▸ **Exercise requirements**: Copy, exactly and without additions, every line in the records below from the one holding "tax: 5.5% = 16.56 -> 5.5% = 16.39" through the one holding "balance: 191.56 -> 188.39", both ends included.

▸ **Given data**:
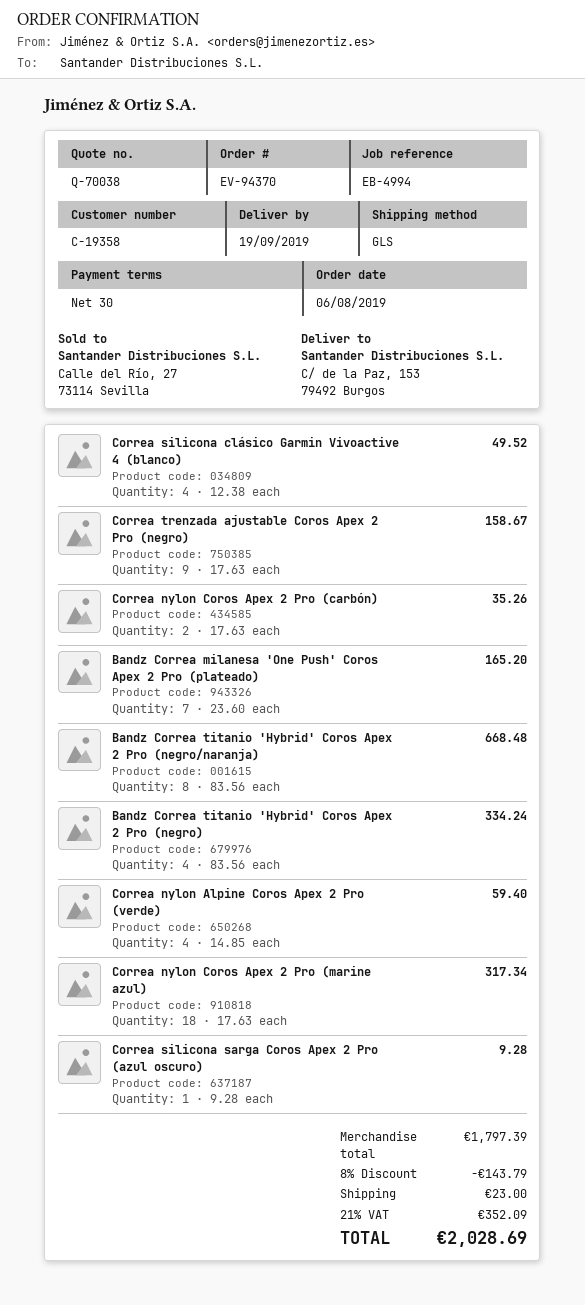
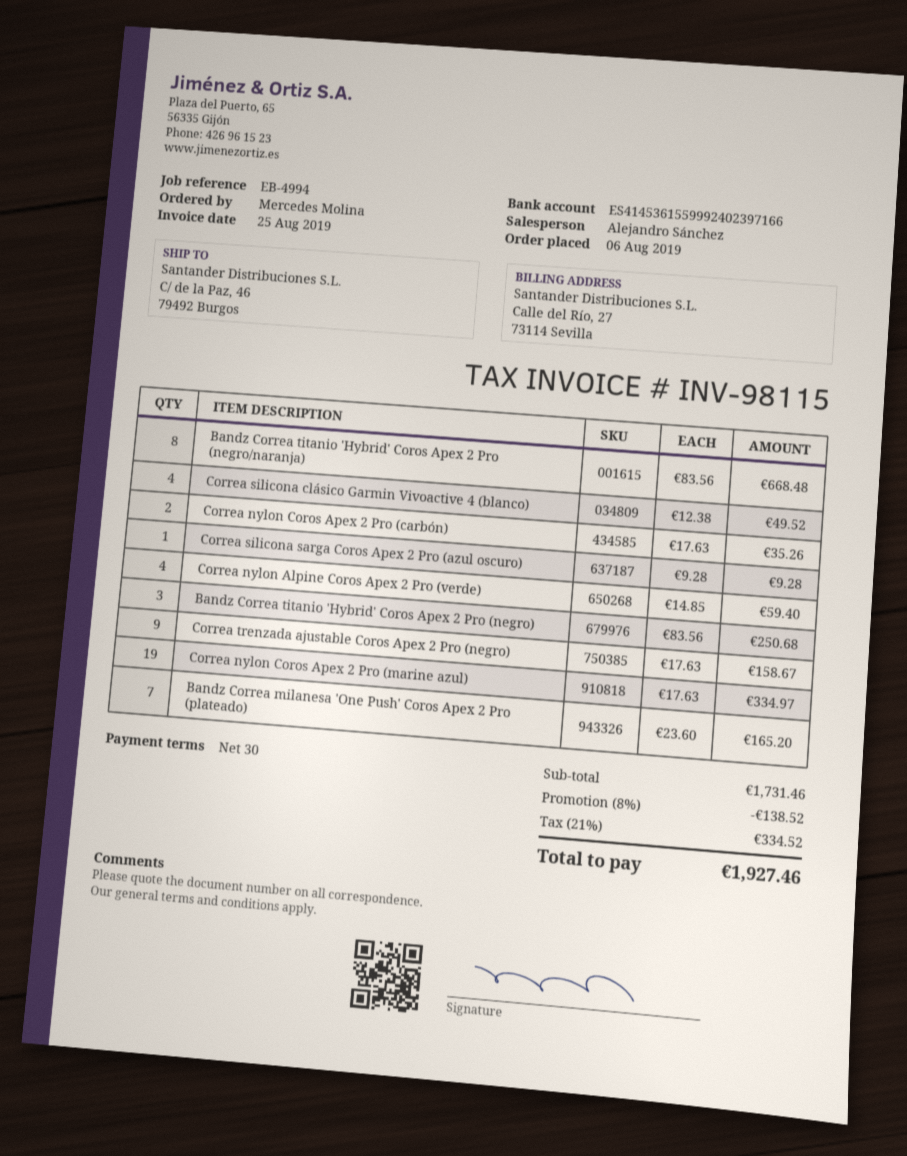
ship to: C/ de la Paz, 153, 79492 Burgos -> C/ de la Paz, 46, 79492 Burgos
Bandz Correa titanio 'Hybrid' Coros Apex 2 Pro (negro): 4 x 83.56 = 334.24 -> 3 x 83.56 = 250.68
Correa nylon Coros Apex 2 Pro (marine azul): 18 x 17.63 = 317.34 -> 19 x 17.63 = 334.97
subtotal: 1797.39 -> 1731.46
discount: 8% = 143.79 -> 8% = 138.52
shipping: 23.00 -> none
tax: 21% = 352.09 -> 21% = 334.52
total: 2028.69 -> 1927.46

* * *

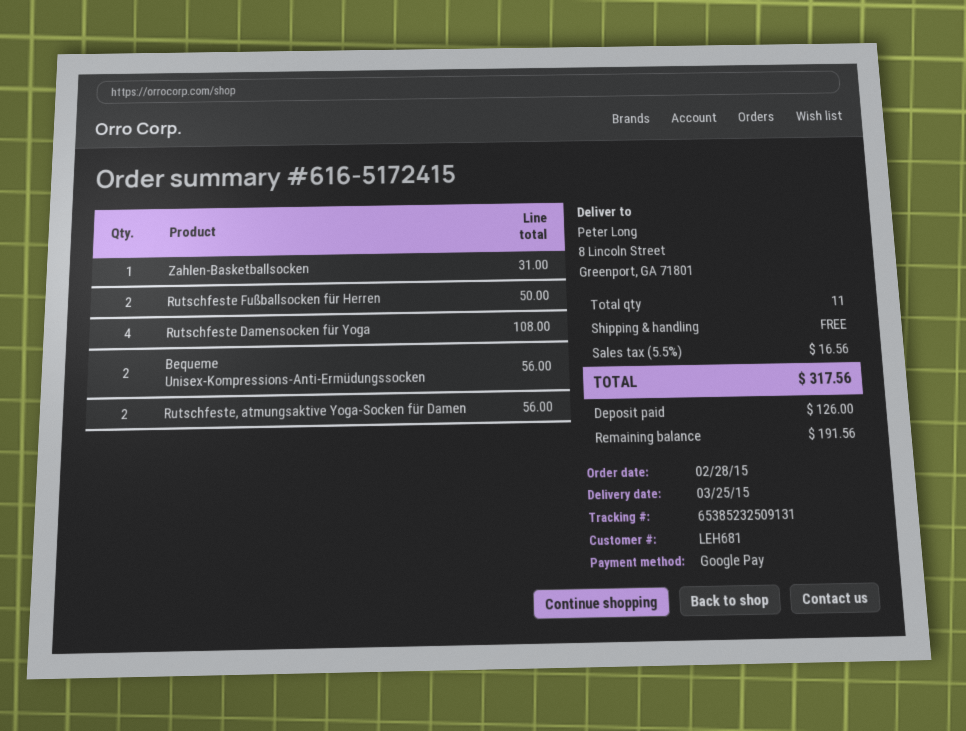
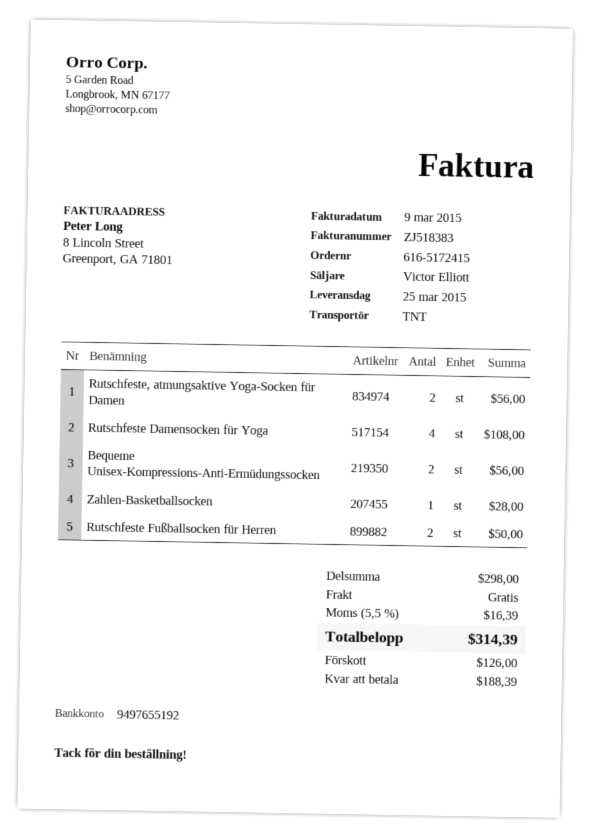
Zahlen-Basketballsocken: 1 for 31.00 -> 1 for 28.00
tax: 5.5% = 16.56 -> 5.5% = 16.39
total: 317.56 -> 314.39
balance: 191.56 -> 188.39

▸ **Response to the task**:
tax: 5.5% = 16.56 -> 5.5% = 16.39
total: 317.56 -> 314.39
balance: 191.56 -> 188.39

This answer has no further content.